Here's a little JSFiddle to benchmark - it doesn't include PIXI stuff but just to see how long it takes to get from a render on a parent to an update on a child, and I think this is roughly the way I'd structure a React+PIXI app (the pixi updates happen in the child's componentWillReceiveProps() - and the render() from child would just always return null)
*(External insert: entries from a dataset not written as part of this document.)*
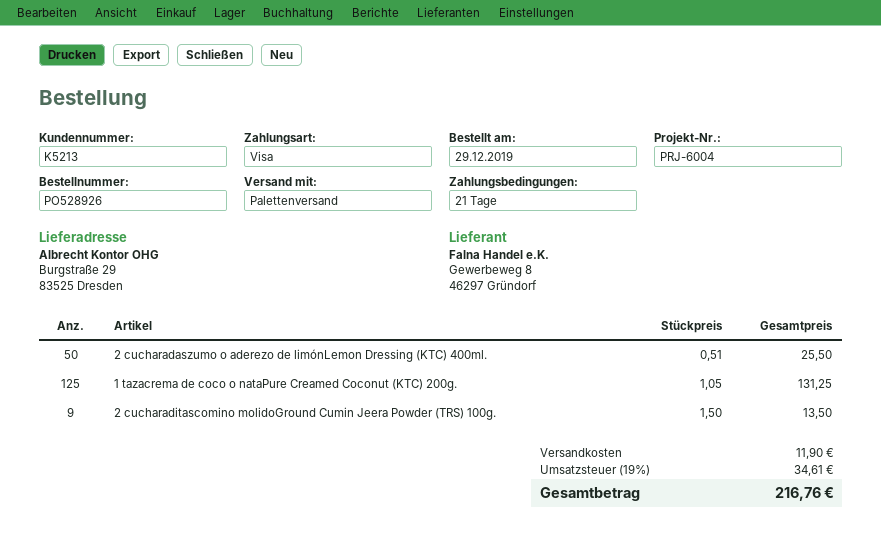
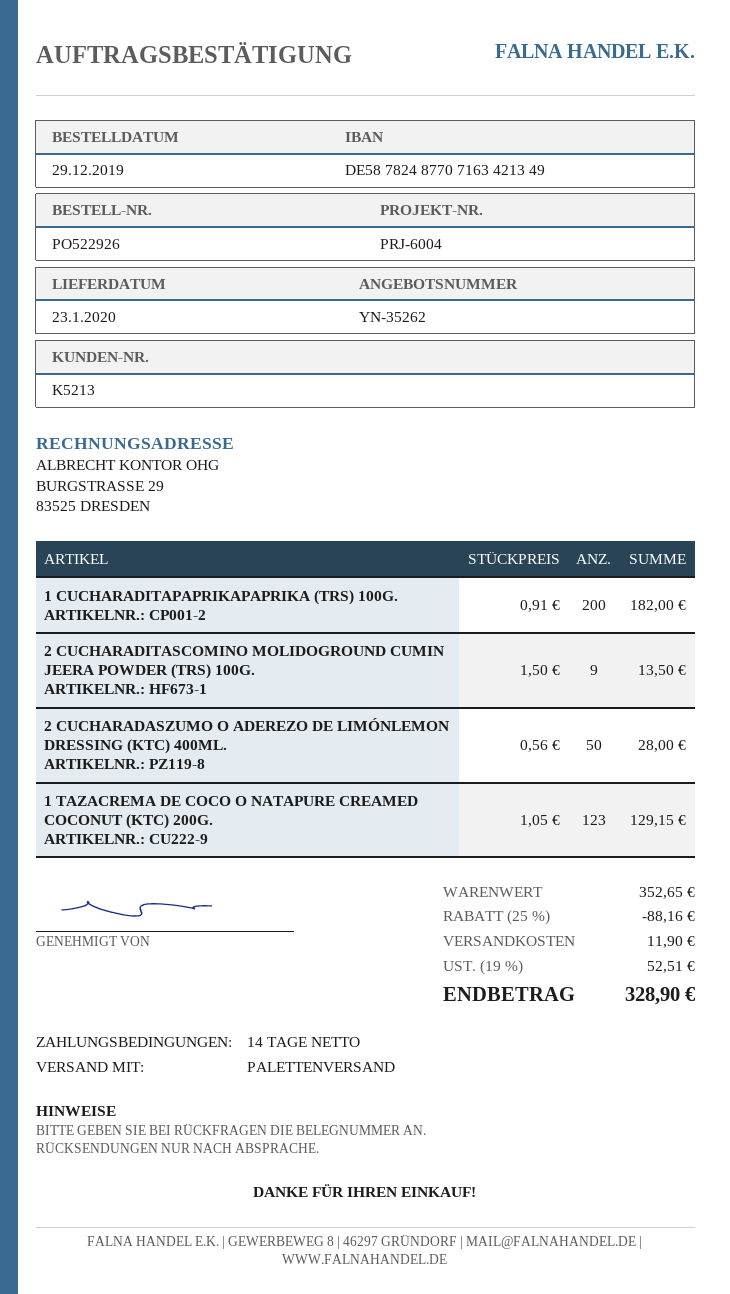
order number: PO528926 -> PO522926
payment terms: 21 days -> 14 days
2 cucharadaszumo o aderezo de limónLemon Dressing (KTC) 400ml.: 50 x 0.51 = 25.50 -> 50 x 0.56 = 28.00
1 tazacrema de coco o nataPure Creamed Coconut (KTC) 200g.: 125 x 1.05 = 131.25 -> 123 x 1.05 = 129.15
1 CUCHARADITAPAPRIKAPAPRIKA (TRS) 100G.: none -> 200 x 0.91 = 182.00
discount: none -> 25% = 88.16
tax: 19% = 34.61 -> 19% = 52.51
total: 216.76 -> 328.90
https://jsfiddle.net/dakom/e65tbxsy/

I'm getting less than .1ms between the parent's render() and the child's componentWillReceiveProps(). Assuming I benchmarked it right - that's the performance hit you get from using React vs. just straight JS., and it's way more than acceptable imho. However, even if I did benchmark it right, there's a few questions:

1. performance.now() is super fine-grained... a normal js pipeline isn't going to be 0 either, so it's a bigger win than .1ms

2. really important question - is this per component or across a render cycle? Need to test out like nesting 10 or 100 components deep. If it stays like this, then React is 100% fine imho. If it adds .1ms per layer, I dunno, gotta really think about that.

3. Realistically, a complex app is...well, complex. Performance bottlenecks and developer headache can happen in lots of ways. If using React is performant enough, even if it's not the absolute best way to squeeze every ms out, it may be a worthwhile save in other areas.

For me it really depends on #2 which hopefully I'll test in the near future just to be sure. If that turns out to be fine then I think using React with PIXI could be a really nice architecture.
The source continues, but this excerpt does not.